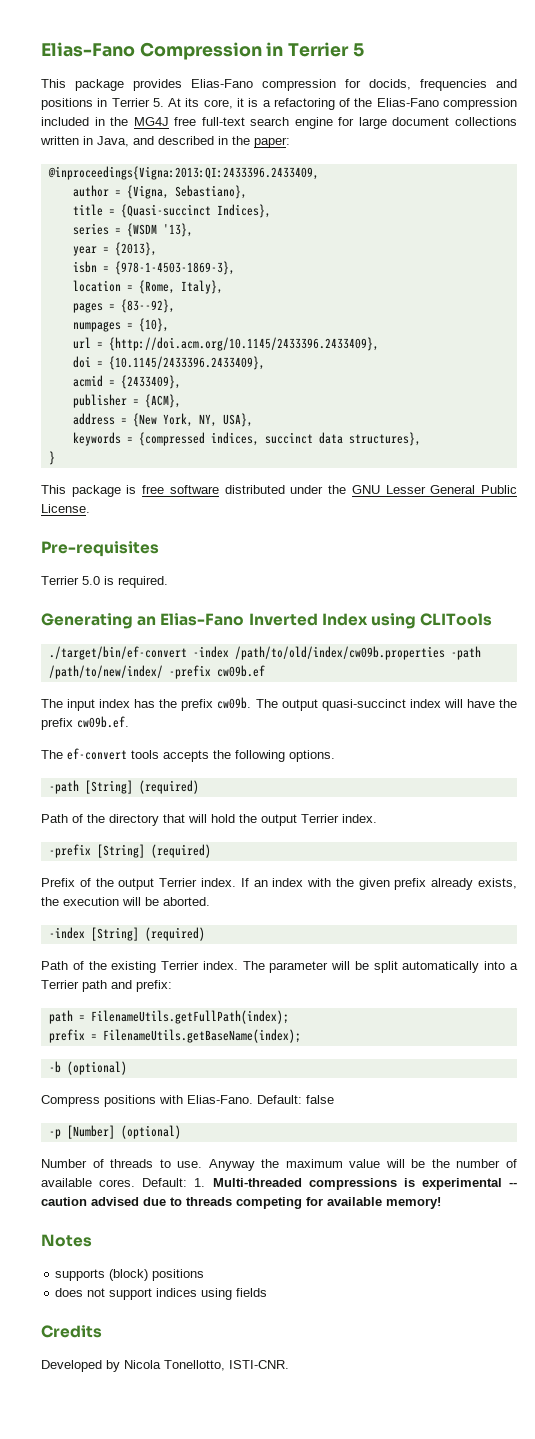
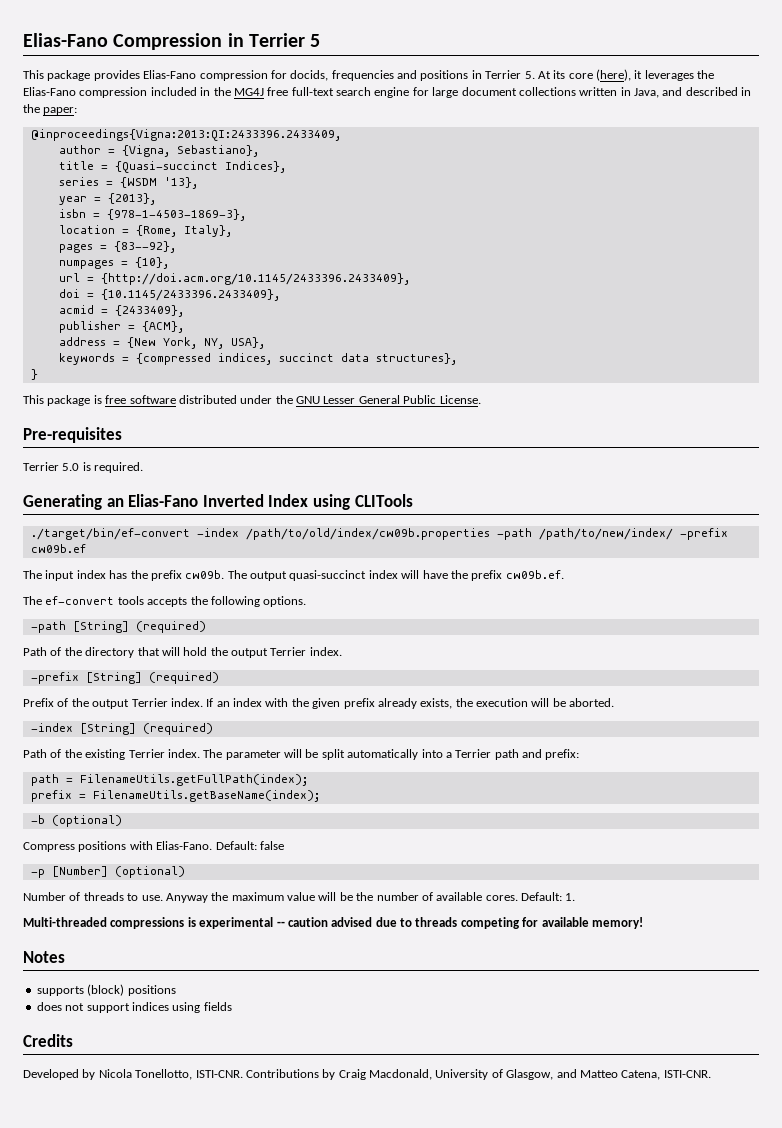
[203,98,351,110] core, it is a refactoring of -> [568,69,694,81] core (here), it leverages
(206, 1182) none -> (576, 897) //
(289, 1364) none -> [245,1069,711,1080] Contributions by Craig Macdonald, University of Glasgow, and Matteo Catena, ISTI-CNR.

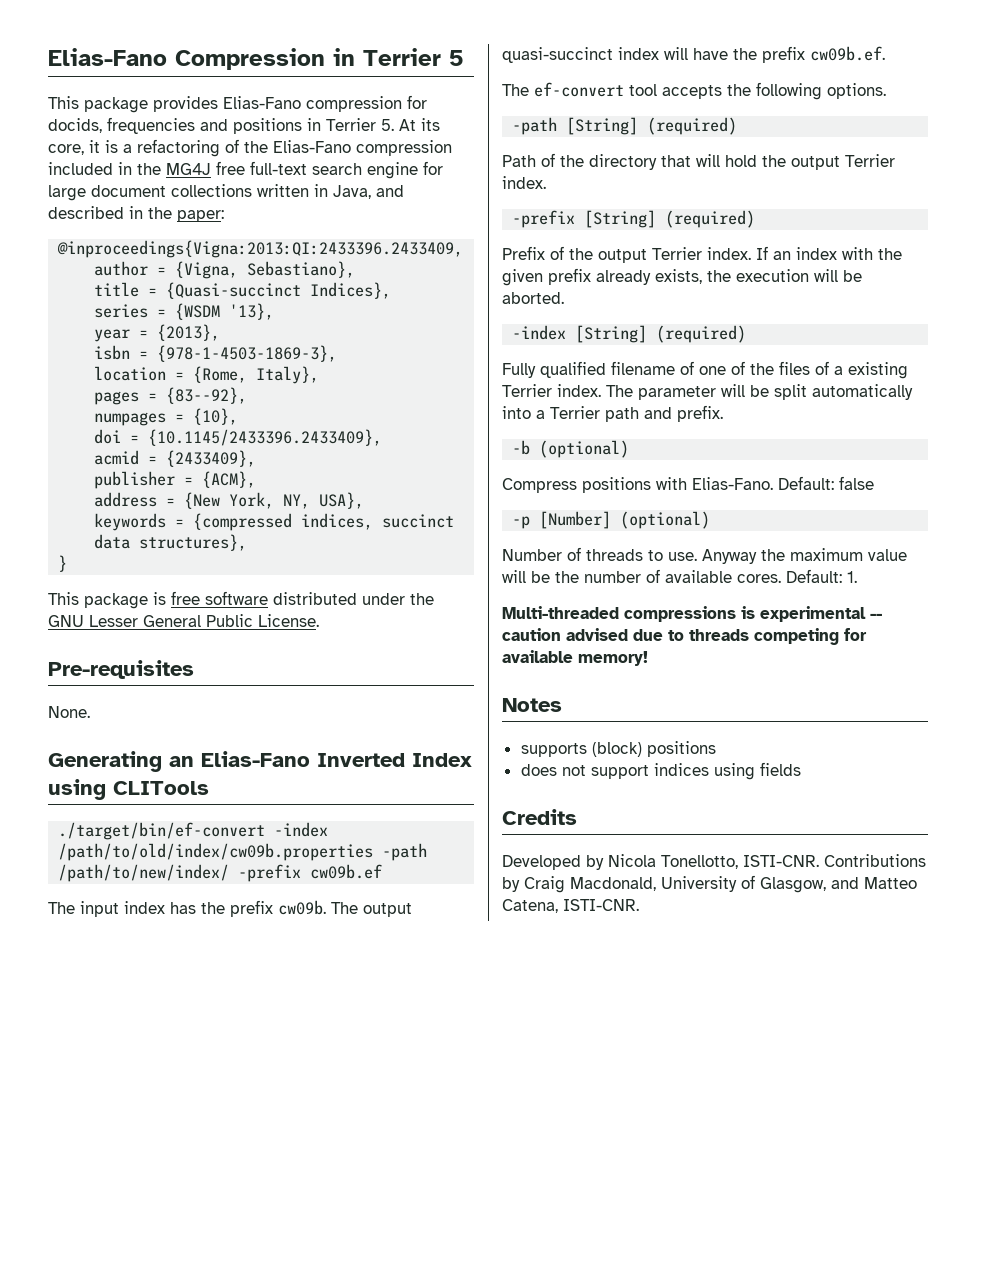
[568,69,694,81] core (here), it leverages -> [48,139,239,157] core, it is a refactoring of
[58,273,410,285] // url = {http://doi.acm.org/10.1145/2433396.2433409}, -> (239, 416) none
[23,462,144,473] Terrier 5.0 is required. -> [48,706,90,718] None.
[117,596,144,605] tools -> [629,84,657,96] tool
[23,749,82,758] Path of the -> [502,361,843,378] Fully qualified filename of one of the files of a
[545,749,580,760] [30,774,308,786] [30,790,320,802] prefix: // path = FilenameUtils.getFullPath(index); // prefix = FilenameUtils.getBaseName(index); -> [677,405,723,422] prefix.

******

Reproduce exactly the lines from the one with "[23,749,82,758] Path of" through the last line of the entries, keeping both of those lines and nothing else.

[23,749,82,758] Path of the -> [502,361,843,378] Fully qualified filename of one of the files of a
[545,749,580,760] [30,774,308,786] [30,790,320,802] prefix: // path = FilenameUtils.getFullPath(index); // prefix = FilenameUtils.getBaseName(index); -> [677,405,723,422] prefix.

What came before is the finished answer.